(Content revision data)
########################################

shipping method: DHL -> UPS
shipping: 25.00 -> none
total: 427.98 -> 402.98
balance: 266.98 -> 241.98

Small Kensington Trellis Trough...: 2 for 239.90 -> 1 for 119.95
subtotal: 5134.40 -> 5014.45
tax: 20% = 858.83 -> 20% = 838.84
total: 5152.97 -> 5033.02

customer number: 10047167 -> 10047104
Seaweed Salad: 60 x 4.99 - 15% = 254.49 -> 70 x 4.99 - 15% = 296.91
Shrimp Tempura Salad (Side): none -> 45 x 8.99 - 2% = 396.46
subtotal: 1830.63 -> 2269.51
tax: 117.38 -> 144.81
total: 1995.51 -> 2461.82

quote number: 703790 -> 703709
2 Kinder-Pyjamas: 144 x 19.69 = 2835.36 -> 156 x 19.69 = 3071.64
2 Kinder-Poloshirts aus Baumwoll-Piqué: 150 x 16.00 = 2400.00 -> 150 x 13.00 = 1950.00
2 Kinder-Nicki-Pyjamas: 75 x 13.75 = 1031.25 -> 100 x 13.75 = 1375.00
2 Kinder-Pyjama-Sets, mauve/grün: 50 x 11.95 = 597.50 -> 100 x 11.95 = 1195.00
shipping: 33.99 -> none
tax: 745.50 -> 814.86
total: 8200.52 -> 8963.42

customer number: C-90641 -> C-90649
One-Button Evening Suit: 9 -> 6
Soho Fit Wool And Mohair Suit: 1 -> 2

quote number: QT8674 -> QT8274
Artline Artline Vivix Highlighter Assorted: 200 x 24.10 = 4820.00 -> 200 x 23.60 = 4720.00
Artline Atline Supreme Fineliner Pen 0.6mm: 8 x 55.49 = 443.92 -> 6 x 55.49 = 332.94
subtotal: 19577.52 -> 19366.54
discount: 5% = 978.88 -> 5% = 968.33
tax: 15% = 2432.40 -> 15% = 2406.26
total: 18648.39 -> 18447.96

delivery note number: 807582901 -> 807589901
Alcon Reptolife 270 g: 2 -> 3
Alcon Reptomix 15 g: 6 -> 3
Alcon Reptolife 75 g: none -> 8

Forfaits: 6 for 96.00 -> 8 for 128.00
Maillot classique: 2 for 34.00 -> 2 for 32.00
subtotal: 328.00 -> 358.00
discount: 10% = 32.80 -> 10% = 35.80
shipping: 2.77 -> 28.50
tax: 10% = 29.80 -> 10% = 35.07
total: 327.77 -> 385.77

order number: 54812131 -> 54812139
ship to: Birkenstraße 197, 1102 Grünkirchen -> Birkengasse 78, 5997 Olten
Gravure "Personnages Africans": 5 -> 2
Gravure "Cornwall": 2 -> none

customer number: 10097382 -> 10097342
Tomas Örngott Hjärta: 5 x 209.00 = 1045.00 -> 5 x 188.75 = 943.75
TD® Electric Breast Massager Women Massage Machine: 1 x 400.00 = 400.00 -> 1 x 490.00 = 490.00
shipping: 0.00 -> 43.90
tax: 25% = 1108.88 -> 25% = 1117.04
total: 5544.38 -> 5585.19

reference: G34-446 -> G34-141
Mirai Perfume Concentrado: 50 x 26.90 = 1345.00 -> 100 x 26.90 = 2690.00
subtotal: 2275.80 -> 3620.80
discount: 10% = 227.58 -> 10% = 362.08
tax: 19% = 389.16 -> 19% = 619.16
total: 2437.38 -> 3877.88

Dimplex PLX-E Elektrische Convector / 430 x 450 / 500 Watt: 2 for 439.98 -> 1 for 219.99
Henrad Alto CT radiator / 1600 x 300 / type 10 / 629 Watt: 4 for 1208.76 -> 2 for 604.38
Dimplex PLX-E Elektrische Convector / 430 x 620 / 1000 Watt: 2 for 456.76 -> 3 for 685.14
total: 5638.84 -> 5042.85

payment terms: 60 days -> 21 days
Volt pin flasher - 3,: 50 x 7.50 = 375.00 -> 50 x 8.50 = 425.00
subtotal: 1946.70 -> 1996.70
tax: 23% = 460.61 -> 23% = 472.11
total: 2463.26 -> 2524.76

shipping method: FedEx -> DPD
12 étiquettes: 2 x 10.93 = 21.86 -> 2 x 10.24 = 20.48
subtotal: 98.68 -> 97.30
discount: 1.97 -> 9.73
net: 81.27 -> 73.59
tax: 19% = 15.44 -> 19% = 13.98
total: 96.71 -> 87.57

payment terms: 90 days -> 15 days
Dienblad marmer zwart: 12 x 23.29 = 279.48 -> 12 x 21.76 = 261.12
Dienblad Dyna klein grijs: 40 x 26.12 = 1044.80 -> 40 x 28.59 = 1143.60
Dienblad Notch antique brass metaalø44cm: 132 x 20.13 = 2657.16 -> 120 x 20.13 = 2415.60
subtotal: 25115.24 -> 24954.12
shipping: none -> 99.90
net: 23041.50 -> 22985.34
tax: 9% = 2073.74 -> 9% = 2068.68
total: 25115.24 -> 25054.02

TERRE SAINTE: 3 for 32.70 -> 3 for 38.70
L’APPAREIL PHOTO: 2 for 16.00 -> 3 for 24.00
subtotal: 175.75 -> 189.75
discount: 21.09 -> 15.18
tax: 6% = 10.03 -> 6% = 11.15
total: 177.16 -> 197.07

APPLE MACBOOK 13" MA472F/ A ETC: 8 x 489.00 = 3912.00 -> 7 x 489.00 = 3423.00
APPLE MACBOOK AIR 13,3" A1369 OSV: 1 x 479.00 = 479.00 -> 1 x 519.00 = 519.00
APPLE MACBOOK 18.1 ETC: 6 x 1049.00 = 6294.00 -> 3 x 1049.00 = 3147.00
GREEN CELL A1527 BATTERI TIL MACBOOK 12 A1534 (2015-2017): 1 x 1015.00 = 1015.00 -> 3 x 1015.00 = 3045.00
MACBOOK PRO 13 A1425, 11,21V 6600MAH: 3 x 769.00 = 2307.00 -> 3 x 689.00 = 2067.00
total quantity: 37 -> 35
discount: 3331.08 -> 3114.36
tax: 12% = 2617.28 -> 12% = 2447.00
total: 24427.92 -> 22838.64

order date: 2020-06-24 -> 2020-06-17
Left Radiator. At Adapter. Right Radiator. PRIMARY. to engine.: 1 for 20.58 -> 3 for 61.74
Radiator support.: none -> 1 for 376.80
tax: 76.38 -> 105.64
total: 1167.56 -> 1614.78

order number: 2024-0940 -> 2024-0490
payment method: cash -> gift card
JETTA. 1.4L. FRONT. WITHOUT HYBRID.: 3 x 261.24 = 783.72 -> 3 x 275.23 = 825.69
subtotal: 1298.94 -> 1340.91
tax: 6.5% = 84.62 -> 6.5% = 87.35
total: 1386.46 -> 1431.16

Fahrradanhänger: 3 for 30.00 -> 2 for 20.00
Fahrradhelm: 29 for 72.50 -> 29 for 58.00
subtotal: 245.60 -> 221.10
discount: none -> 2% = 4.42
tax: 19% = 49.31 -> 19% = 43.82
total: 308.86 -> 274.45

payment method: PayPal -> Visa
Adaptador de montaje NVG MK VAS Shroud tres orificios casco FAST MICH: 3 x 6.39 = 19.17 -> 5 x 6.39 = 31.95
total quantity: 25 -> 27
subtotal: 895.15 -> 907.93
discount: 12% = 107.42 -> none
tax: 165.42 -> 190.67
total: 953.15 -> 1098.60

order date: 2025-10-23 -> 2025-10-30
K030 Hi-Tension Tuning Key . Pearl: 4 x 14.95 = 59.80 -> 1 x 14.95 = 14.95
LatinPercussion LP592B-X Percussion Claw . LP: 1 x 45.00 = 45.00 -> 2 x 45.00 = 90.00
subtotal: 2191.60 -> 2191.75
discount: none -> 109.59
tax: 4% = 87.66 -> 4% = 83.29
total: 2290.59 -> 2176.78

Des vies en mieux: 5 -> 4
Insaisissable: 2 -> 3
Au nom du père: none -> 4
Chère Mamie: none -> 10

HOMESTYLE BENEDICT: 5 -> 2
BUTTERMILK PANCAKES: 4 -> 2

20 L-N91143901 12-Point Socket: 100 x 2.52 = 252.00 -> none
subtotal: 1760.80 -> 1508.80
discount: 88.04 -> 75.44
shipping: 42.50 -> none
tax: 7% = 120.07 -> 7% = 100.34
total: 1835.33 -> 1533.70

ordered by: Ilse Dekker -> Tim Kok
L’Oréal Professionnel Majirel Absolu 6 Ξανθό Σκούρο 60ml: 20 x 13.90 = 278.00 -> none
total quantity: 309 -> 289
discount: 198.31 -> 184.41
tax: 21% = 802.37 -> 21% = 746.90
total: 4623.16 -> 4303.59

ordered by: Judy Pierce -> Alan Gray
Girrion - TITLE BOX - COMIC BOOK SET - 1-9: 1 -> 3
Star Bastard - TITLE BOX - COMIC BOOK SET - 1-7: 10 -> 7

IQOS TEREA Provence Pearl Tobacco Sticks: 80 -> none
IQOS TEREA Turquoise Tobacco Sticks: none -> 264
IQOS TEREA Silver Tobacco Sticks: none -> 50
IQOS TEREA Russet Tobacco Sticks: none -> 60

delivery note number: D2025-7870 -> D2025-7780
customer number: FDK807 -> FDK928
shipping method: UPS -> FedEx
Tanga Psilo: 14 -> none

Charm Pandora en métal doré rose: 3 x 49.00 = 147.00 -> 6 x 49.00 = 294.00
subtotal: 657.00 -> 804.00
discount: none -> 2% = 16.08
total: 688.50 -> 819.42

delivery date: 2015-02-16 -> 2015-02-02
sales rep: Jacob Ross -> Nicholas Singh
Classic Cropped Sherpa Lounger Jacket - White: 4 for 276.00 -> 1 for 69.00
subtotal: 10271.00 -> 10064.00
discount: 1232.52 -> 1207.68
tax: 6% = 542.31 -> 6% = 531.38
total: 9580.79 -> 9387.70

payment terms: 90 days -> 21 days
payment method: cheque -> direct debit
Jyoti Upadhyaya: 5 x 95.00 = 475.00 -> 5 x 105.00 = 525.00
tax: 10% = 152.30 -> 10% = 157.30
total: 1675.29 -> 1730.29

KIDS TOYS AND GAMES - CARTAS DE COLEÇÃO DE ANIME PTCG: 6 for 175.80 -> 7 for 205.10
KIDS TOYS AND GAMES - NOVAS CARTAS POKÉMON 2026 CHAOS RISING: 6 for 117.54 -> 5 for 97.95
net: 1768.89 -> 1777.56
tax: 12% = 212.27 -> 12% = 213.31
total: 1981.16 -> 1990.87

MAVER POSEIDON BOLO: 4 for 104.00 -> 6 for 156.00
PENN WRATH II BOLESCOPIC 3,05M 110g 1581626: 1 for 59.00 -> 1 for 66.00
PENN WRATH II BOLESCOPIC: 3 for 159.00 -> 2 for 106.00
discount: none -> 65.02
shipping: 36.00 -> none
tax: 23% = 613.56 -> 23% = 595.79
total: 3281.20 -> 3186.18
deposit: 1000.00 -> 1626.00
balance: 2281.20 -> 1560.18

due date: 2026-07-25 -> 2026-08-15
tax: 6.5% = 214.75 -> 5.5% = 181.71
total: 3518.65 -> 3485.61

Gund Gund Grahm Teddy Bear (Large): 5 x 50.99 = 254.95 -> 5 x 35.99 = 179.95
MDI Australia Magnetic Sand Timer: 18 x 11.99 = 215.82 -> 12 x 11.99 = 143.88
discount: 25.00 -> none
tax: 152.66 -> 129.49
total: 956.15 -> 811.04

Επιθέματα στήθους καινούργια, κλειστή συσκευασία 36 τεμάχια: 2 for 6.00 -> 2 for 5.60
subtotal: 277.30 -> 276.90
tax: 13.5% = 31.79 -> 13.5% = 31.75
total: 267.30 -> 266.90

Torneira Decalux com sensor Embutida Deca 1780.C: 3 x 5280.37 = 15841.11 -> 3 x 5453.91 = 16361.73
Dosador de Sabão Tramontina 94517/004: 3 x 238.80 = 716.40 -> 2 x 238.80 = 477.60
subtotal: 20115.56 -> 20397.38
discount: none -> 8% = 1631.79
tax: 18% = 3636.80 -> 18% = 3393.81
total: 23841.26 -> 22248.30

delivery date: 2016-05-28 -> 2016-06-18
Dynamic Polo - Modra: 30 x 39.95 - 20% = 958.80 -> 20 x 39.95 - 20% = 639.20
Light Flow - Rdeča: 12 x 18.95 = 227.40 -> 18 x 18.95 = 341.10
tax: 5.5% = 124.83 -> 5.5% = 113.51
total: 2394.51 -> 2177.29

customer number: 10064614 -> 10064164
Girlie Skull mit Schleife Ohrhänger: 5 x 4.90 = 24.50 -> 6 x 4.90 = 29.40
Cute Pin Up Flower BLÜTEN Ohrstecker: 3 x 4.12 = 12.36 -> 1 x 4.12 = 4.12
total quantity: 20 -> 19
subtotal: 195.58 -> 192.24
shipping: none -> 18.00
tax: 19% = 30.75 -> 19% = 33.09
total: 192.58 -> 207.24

########################################

THE TASK — What are the lines above that hold the string "delivery"? Copy them.

ANSWER SECTION —
delivery note number: 807582901 -> 807589901
delivery note number: D2025-7870 -> D2025-7780
delivery date: 2015-02-16 -> 2015-02-02
delivery date: 2016-05-28 -> 2016-06-18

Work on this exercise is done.